Türkiye’nin komşu ülkeleriyle olan problemlerini çözmesinin her zaman ülkemizin hayrına olacağını söylüyoruz. Zira güçlü bir ülke olmak için en başta komşularınızla siyasî, ticarî ve kültürel ilişkilerinizin üst düzeyde olması gerekmektedir. Bu hem güvenlik açısından, hem de gelişme açısından hayatî öneme sahip bir kuraldır.

Türkiye’nin bu anlamda çok talihli bir ülke olmadığını söylemek zorundayız. Gerek tarihin getirdiği bazı realiteler, gerek konjontürel durumlar ve gerekse de yanlış izlenen dış politikalar neticesinde günümüz Türkiyesi hep komşularıyla problemli olagelmiştir. İki dünya savaşı atlatan dünyamızda neredeyse komşularıyla savaşmamış uluslar yok gibidir. Evet tarihin her sürecinde komşu devletler birbirleriyle savaşmışlardır. Bugün çok iyi geçinen komşular, geçmişte kanlı düşmanlar olabilmektedirler. Buna bir çok örnek vermek mümkündür. En büyük örneklerden biri de tarih içinde sürekli savaş halinde olan Fransız ve Alman ulusların bugün FransAlmanya ittifakı içinde siyasî, ekonomik ve hatta askerî bir birliktelik içinde olmalarıdır.

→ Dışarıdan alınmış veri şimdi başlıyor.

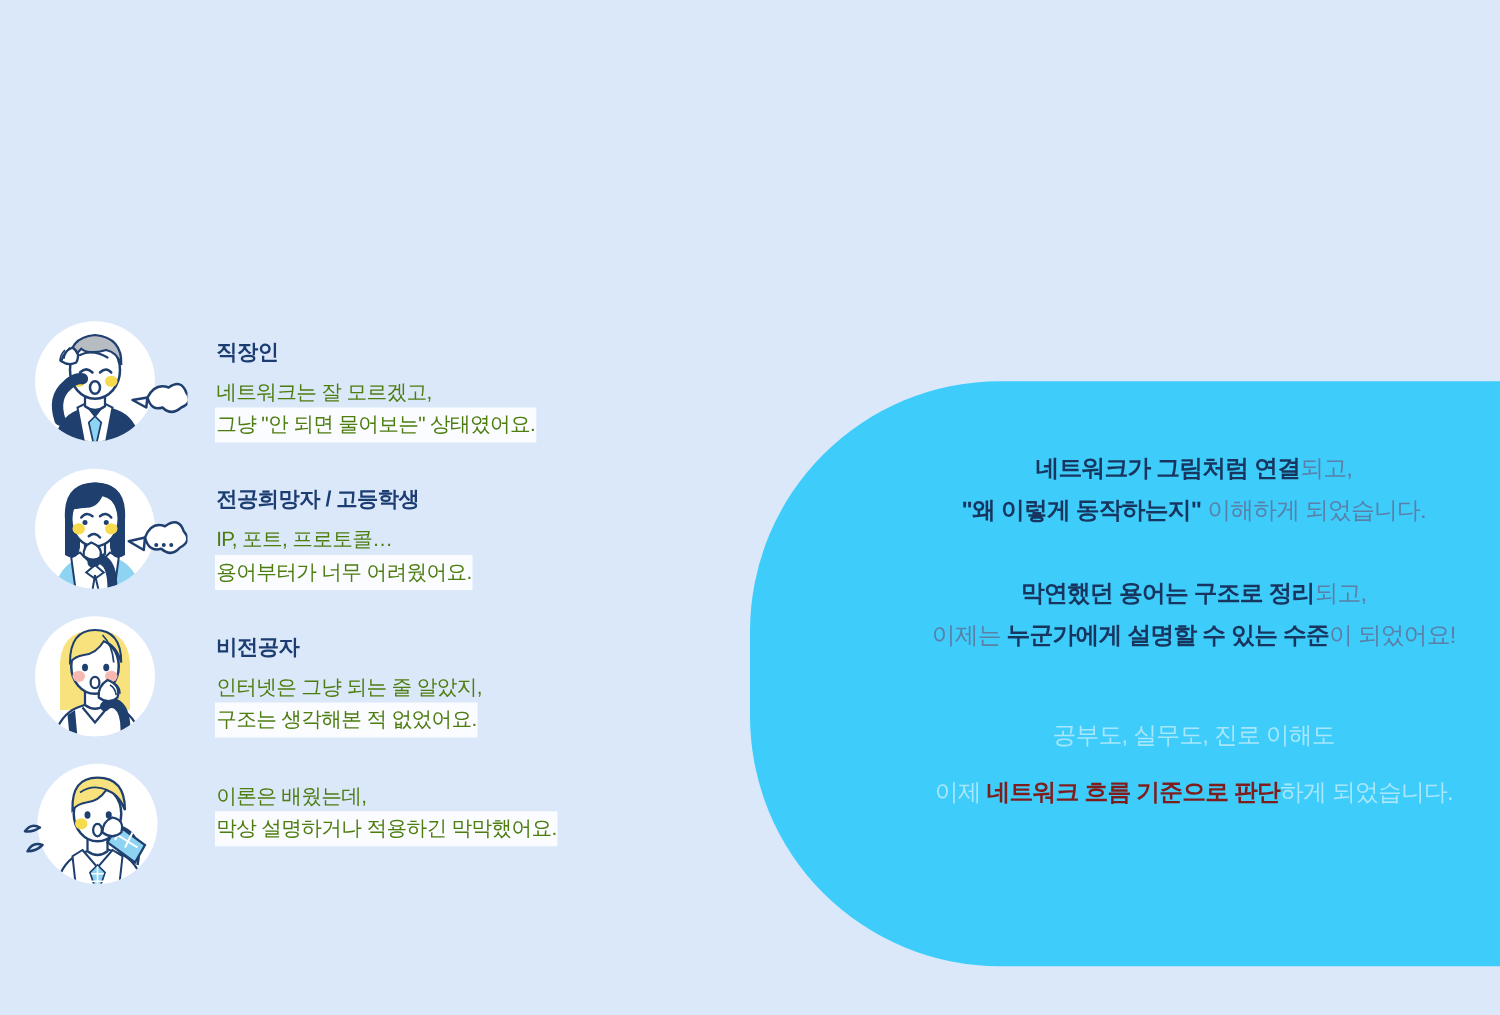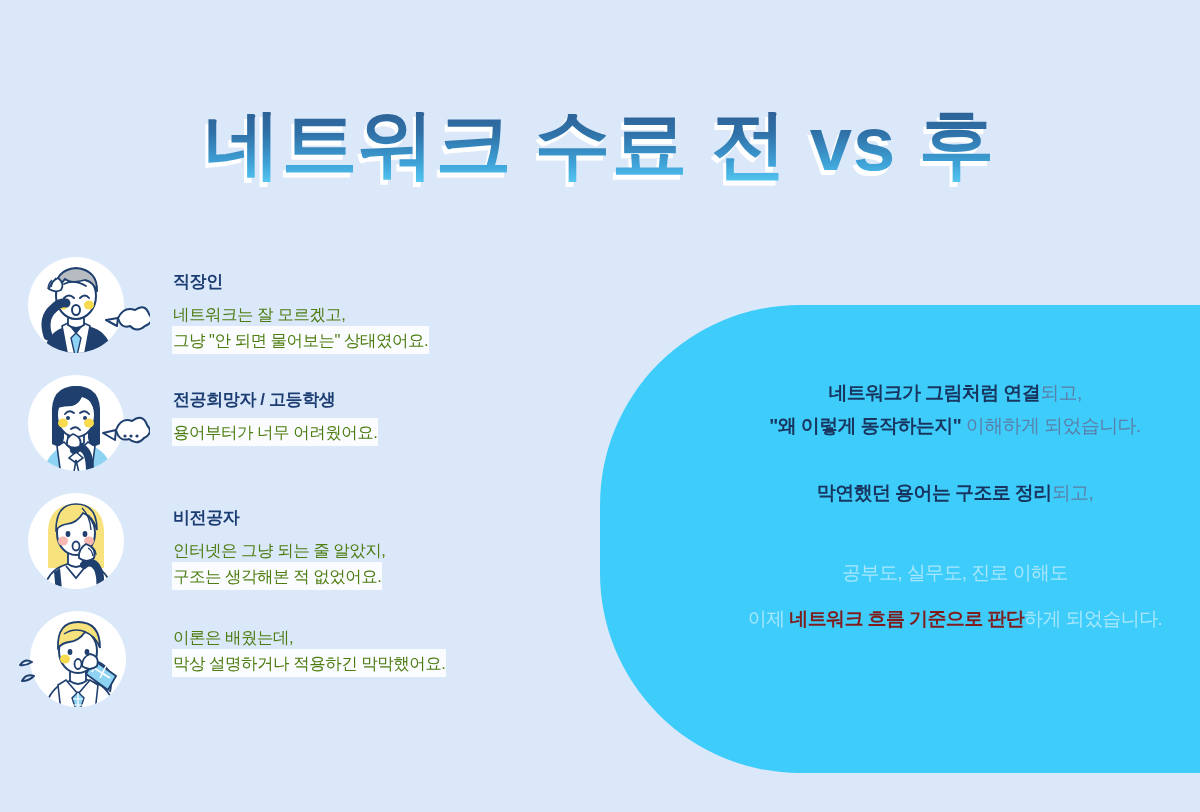--- a/index.html
+++ b/index.html
@@ -163,12 +163,6 @@
 
 <div id="stage">
 
-  <div class="title-wrap">
-    <div class="title">
-      <span class="t-shadow">네트워크 수료 전 vs 후</span>
-      <span class="t-face">네트워크 수료 전 vs 후</span>
-    </div>
-  </div>
 
   <div class="left-col">
 

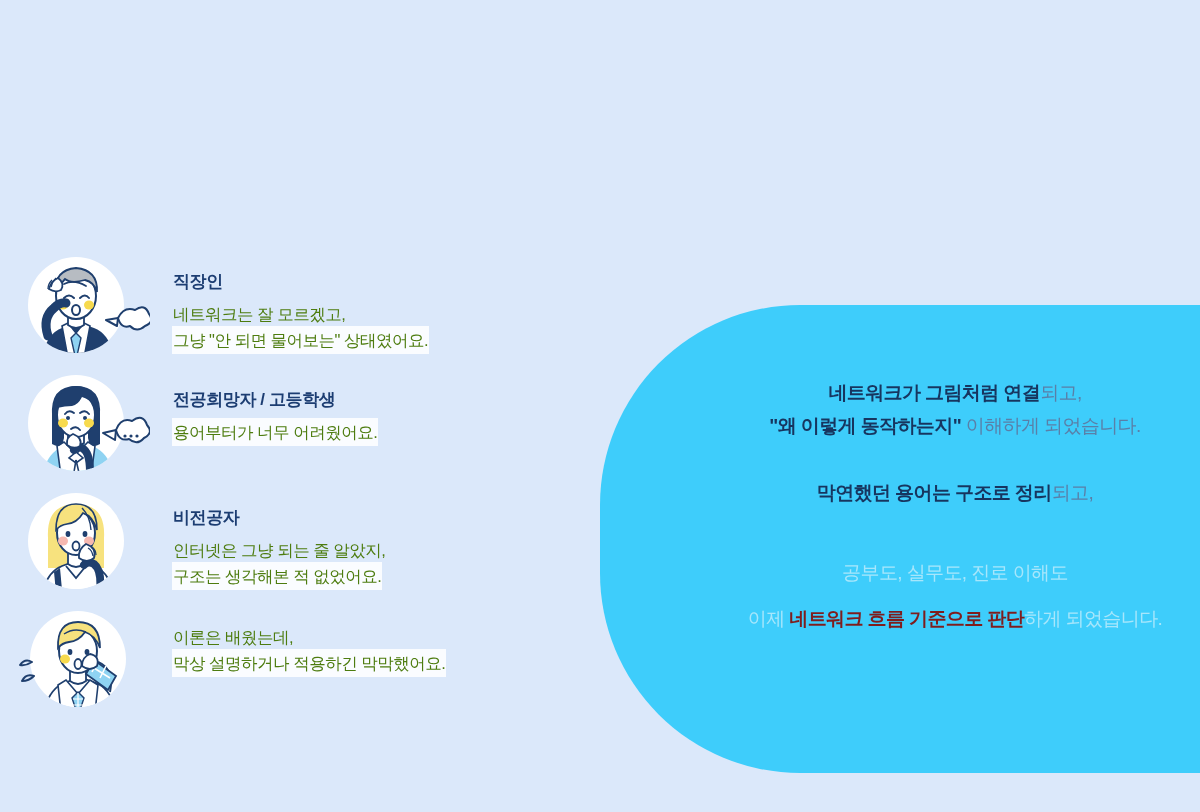--- a/index.html
+++ b/index.html
@@ -263,6 +263,7 @@
       </div>
       <div class="person-text">
         <div class="person-title">전공희망자 / 고등학생</div>
+        <div class="person-line">IP, 포트, 프로토콜…</div>
         <div><span class="person-line hl">용어부터가 너무 어려웠어요.</span></div>
       </div>
     </div>

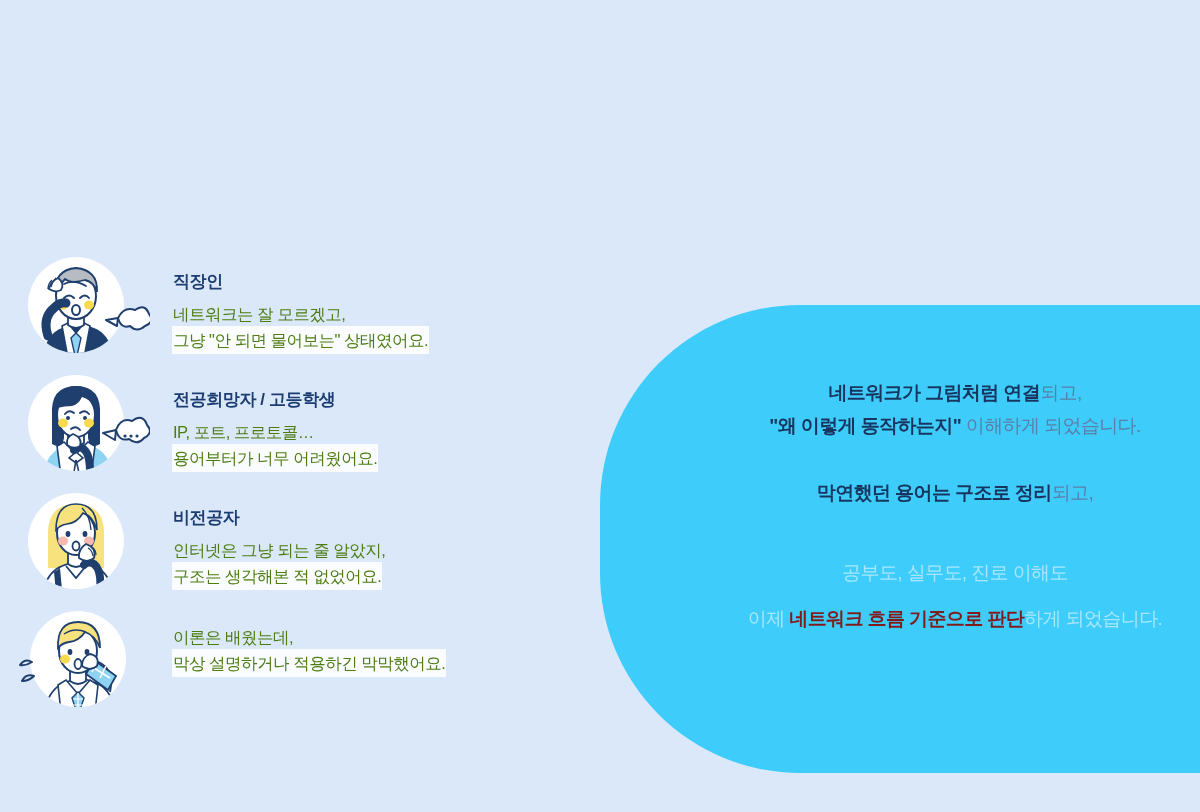--- a/index.html
+++ b/index.html
@@ -373,6 +373,7 @@
 
       <div class="para">
         <div class="p-line"><b>막연했던 용어는 구조로 정리</b><span>되고,</span></div>
+        <div class="p-line"><span>이제는 </span><b>누군가에게 설명할 수 있는 수준</b><span>이 되었어요!</span></div>
       </div>
 
       <div class="para light">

Bugün Avrupa Birliği içinde beraber hareket ülkelerin birçoğu tarihte birbirleriyle amansız savaşlar vermiş ülkelerdir. Bu ülkeleri bugün bir araya getiren faktörler her ne kadar karşılıklı çıkara dayalı faktörler olsa da, sonuçta barış içinde bir araya gelmelerini sağlaması bakımından önemlidir. Zaten uluslar arası diplomatik ilişkilerde genelde “çıkara dayalı ilişkiler” ön plandadır. Ancak konu Türkiye’ye gelince biz genelde olaylara daha duygusal yaklaşarak ya meseleyi “ezelî düşmanlık” penceresinden ele alırız ya da “dost-kardeş ülke” mantığıyla hareket ederiz.

Reel politikada bu türden yaklaşımlar çoğunlukla bu yaklaşımı şiar edinen ülkelere faydadan çok zarar getirmektedir.

Türkiye’nin geçmişten günümüze dış politika anlayışını incelerseniz, hep bu iki yaklaşımın etkisini görürsünüz. Ülkeler ya “ezelî düşmanımız” yahut “kardeşimizdir.” Bu algı düzeyi son dönemlerde devlet mekanizması içinde yükselmiş ve yerini daha diplomatik ve reel politik yaklaşımlara bırakmış olsa da, toplum olarak uluslar arası siyasi algılayışımızda çok ciddî bir gelişme yaşadığımız söylenemez.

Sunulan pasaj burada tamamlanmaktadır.